### AVAILABLE RECORDS
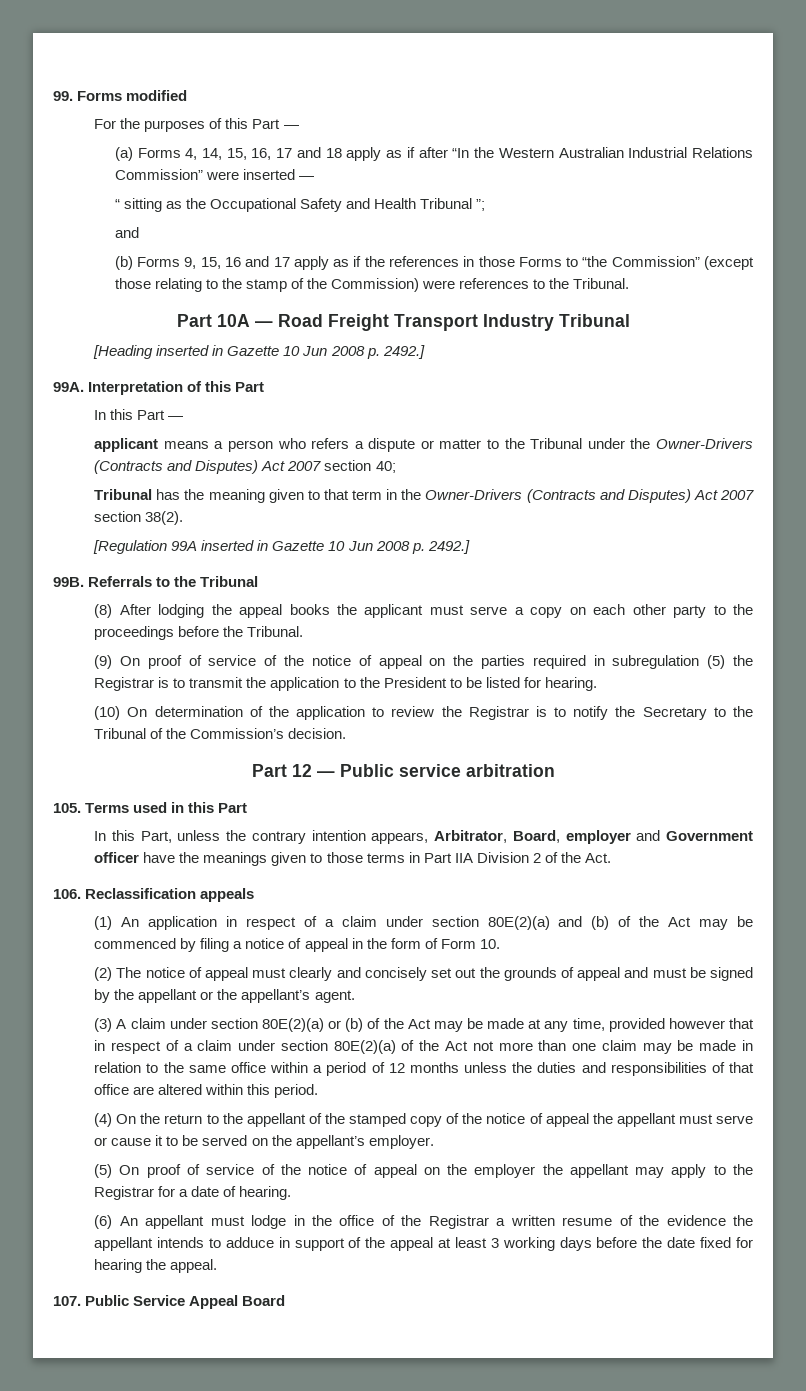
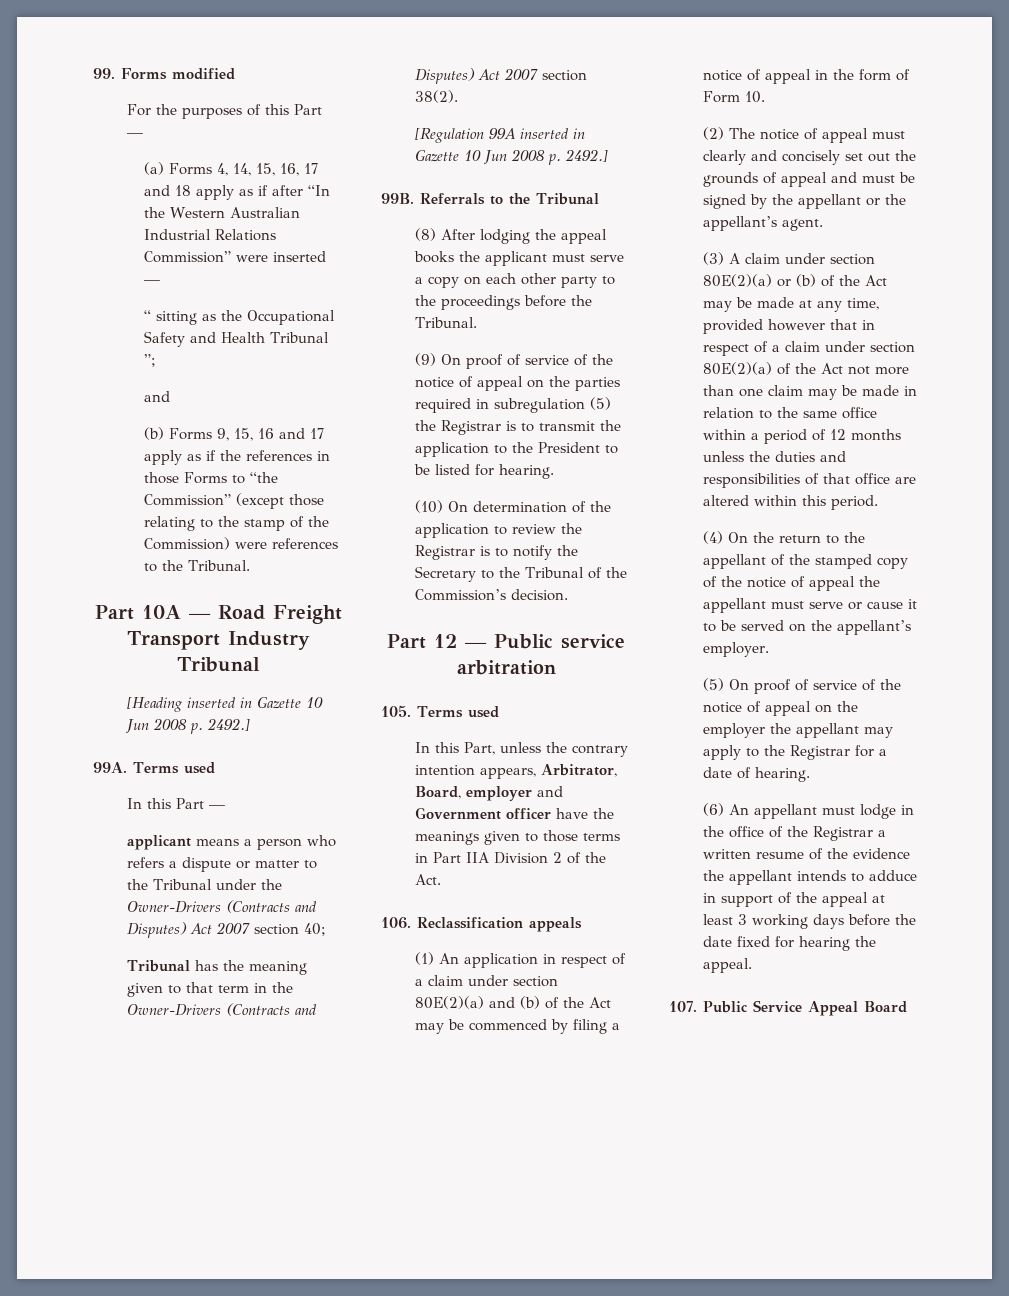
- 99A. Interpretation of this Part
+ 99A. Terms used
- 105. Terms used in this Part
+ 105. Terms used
...
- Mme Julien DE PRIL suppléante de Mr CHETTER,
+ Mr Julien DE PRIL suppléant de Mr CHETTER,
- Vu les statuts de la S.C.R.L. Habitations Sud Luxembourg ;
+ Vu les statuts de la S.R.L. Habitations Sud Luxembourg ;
* * *
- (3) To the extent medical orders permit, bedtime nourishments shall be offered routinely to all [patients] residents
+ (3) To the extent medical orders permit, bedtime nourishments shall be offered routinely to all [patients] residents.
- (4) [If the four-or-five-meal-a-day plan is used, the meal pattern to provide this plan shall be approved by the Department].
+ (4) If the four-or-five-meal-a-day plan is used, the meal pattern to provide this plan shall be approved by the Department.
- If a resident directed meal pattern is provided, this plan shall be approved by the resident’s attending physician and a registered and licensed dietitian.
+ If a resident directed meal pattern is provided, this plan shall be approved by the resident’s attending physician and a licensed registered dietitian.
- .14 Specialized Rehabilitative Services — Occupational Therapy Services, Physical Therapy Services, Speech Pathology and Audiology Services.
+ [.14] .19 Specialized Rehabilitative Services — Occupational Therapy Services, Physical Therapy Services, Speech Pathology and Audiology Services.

### WHAT THIS TASK INVOLVES
Please transcribe exactly the lines above from the line that has "Mr Julien DE" up to and including the line that has "S.R.L. Habitations Sud Luxembourg ;"; no other line belongs in the answer.

### RESPONSE BELOW
+ Mr Julien DE PRIL suppléant de Mr CHETTER,
- Vu les statuts de la S.C.R.L. Habitations Sud Luxembourg ;
+ Vu les statuts de la S.R.L. Habitations Sud Luxembourg ;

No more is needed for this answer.